*** Block opens ***

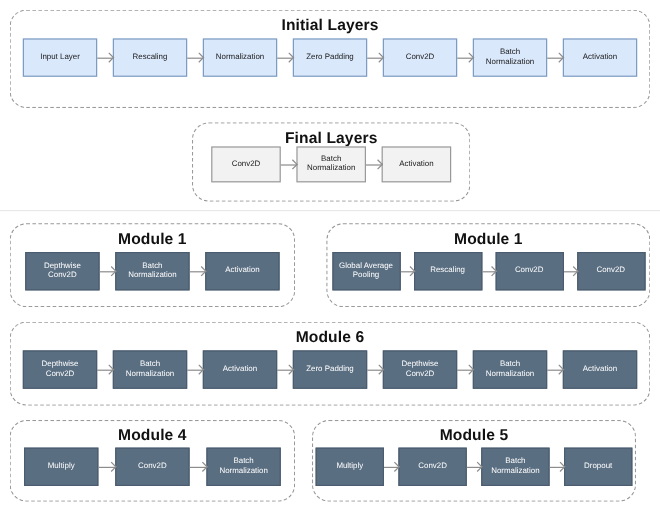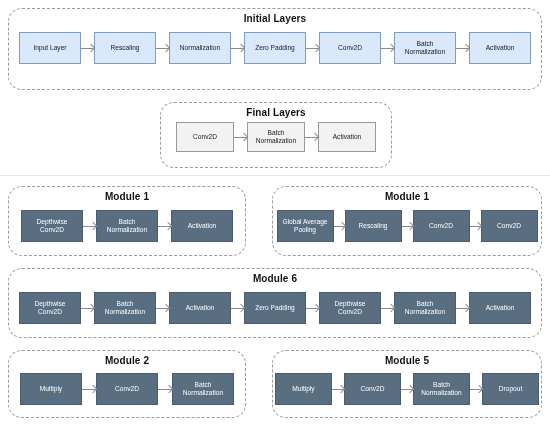--- a/index.html
+++ b/index.html
@@ -35,7 +35,7 @@
     left: 0;
     right: 0;
     text-align: center;
-    font-size: 10px;
+    font-size: 13px;
     font-weight: bold;
     color: #111111;
     letter-spacing: 0.1px;

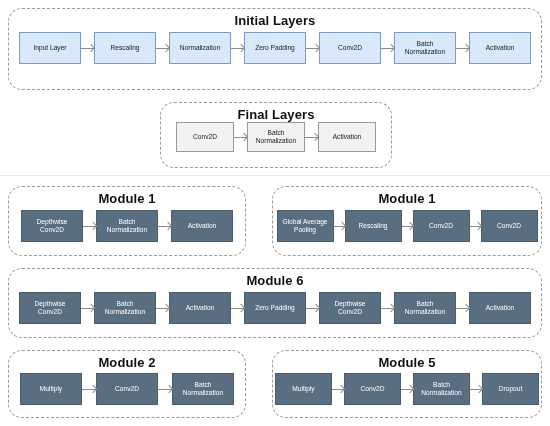--- a/index.html
+++ b/index.html
@@ -308,7 +308,7 @@
   </div>
 
   <div class="group" id="g-m4" style="left:8px; top:350px; width:238px; height:68px;">
-    <div class="group-title">Module 2</div>
+    <div class="group-title">Module 4</div>
     <div class="flow" id="flow-m4" style="top:21px; height:34px;">
         <div class="node dark" style="width: 62px; height: 32px;">
           <span>Multiply</span>

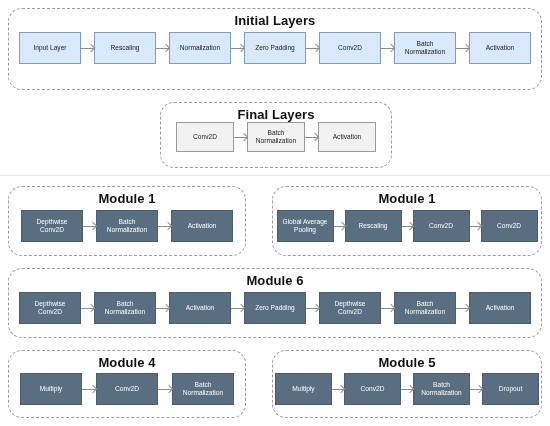--- a/index.html
+++ b/index.html
@@ -330,7 +330,7 @@
       </div>
   </div>
 
-  <div class="group" id="g-m5" style="left:272px; top:350px; width:270px; height:68px;">
+  <div class="group" id="g-m5" style="left:260px; top:350px; width:270px; height:68px;">
     <div class="group-title">Module 5</div>
     <div class="flow" id="flow-m5" style="top:21px; height:34px;">
         <div class="node dark" style="width: 57px; height: 32px;">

*** Block closes ***

Lines in the records above that carry the word "Module" are to be located and copied.

-    <div class="group-title">Module 2</div>
+    <div class="group-title">Module 4</div>
     <div class="group-title">Module 5</div>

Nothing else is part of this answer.